HR, 04-04-2014, nr. 13/02023
ECLI:NL:HR:2014:805
- Instantie
Hoge Raad
- Datum
04-04-2014
- Zaaknummer
13/02023
- Vakgebied(en)
Belastingrecht algemeen (V)
- Brondocumenten en formele relaties
ECLI:NL:HR:2014:805, Uitspraak, Hoge Raad, 04‑04‑2014; (Artikel 81 RO-zaken, Cassatie)

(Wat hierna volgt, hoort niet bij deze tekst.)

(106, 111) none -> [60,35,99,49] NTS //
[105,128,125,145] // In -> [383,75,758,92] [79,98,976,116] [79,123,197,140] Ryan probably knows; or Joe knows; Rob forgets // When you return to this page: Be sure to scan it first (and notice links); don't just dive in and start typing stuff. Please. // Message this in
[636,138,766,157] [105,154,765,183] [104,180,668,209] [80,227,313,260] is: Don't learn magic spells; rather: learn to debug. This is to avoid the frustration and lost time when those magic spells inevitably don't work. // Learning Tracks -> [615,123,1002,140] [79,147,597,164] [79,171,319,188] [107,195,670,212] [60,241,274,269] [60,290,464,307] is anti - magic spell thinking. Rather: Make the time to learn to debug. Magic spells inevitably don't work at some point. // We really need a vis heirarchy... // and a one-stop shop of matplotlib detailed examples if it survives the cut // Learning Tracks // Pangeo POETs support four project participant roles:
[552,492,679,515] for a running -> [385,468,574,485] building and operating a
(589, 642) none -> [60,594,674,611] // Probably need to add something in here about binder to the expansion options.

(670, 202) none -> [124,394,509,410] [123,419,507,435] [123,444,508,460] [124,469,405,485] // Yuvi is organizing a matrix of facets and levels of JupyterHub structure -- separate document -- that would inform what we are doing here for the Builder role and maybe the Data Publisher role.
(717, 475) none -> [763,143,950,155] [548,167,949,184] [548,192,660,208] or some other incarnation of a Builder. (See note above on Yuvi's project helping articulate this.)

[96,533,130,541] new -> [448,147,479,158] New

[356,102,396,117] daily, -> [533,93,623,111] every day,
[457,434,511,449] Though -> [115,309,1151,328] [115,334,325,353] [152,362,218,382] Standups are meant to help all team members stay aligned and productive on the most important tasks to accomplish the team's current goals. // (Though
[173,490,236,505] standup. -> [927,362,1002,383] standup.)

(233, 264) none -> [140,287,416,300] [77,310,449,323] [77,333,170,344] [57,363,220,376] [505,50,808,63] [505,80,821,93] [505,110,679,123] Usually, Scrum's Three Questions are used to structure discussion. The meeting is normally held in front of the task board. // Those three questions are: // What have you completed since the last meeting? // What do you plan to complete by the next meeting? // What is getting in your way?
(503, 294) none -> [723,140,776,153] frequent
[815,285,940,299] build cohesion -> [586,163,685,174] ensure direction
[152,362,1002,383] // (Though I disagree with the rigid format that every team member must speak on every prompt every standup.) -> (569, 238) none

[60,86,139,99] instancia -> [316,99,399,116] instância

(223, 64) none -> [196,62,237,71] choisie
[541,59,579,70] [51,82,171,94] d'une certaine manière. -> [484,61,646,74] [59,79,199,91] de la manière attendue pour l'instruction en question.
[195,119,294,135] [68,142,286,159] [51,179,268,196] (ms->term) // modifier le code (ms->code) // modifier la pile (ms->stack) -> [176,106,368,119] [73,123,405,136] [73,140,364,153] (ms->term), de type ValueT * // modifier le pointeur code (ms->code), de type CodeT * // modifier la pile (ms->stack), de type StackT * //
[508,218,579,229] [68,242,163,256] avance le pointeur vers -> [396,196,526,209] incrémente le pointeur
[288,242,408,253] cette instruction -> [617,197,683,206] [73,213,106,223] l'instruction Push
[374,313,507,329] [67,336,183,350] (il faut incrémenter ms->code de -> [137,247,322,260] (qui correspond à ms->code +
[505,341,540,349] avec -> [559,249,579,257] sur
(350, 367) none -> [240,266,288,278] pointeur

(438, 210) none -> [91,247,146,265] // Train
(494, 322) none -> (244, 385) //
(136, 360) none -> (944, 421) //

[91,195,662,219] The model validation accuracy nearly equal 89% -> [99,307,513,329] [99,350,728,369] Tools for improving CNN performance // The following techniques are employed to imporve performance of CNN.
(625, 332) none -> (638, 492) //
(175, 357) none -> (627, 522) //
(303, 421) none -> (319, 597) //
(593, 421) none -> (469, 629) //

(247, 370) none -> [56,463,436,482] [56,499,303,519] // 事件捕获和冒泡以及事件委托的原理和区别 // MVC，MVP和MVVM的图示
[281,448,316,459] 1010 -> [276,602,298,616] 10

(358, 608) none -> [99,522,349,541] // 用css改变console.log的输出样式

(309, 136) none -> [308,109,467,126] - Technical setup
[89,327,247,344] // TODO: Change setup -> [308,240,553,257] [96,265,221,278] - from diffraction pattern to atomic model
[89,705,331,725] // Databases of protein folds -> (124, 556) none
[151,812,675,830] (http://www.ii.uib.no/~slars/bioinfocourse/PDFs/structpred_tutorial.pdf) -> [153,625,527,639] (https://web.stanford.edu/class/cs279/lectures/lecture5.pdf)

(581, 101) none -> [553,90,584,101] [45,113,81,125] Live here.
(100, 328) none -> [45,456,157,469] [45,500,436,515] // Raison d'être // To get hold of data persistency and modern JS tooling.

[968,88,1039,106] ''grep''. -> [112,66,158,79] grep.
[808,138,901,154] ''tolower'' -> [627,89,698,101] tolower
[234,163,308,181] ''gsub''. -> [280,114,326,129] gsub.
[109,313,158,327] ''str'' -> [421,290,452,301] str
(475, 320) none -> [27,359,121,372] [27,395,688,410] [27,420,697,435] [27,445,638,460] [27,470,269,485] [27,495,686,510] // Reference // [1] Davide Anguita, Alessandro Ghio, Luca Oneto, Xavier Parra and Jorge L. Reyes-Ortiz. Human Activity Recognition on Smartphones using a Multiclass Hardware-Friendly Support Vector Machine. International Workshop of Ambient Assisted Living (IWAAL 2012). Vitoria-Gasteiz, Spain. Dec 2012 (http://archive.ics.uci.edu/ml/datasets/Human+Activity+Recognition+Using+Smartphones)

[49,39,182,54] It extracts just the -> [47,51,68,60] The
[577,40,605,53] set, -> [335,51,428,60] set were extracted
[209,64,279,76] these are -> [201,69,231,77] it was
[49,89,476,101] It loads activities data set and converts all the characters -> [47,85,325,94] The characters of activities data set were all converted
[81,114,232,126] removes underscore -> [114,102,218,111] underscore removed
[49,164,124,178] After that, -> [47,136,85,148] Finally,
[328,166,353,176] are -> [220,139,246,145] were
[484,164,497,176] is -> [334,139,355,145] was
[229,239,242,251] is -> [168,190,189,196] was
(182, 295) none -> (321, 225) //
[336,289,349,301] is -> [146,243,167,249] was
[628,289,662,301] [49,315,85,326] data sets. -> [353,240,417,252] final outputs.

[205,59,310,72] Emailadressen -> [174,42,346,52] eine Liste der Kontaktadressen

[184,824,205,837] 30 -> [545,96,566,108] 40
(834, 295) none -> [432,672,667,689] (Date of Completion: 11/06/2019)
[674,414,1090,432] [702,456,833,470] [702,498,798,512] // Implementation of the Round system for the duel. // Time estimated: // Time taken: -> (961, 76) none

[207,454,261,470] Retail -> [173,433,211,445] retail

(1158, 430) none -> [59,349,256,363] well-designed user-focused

In cassatie op: ECLI:NL:GHARL:2013:BZ5017
- Wetingang
art. 35b Successiewet 1956
- Vindplaatsen
NTFR 2014/1086
Uitspraak 04‑04‑2014
Inhoudsindicatie
HR: 81.1 RO.
Partij(en)
4 april 2014
Nr. 13/02023
Arrest
gewezen op het beroep in cassatie van [X] te [Z] (hierna: belanghebbende) tegen de uitspraak van het Gerechtshof Arnhem-Leeuwarden van 5 maart 2013, nr. 12/00183, op het hoger beroep van belanghebbende tegen een uitspraak van de Rechtbank te Arnhem (nr. AWB 11/3348) betreffende een aanslag in de erfbelasting.
1. Geding in cassatie
Belanghebbende heeft tegen ’s Hofs uitspraak beroep in cassatie ingesteld en daarbij een aantal klachten aangevoerd.
De Staatssecretaris van Financiën heeft een verweerschrift ingediend.
Belanghebbende heeft een conclusie van repliek ingediend.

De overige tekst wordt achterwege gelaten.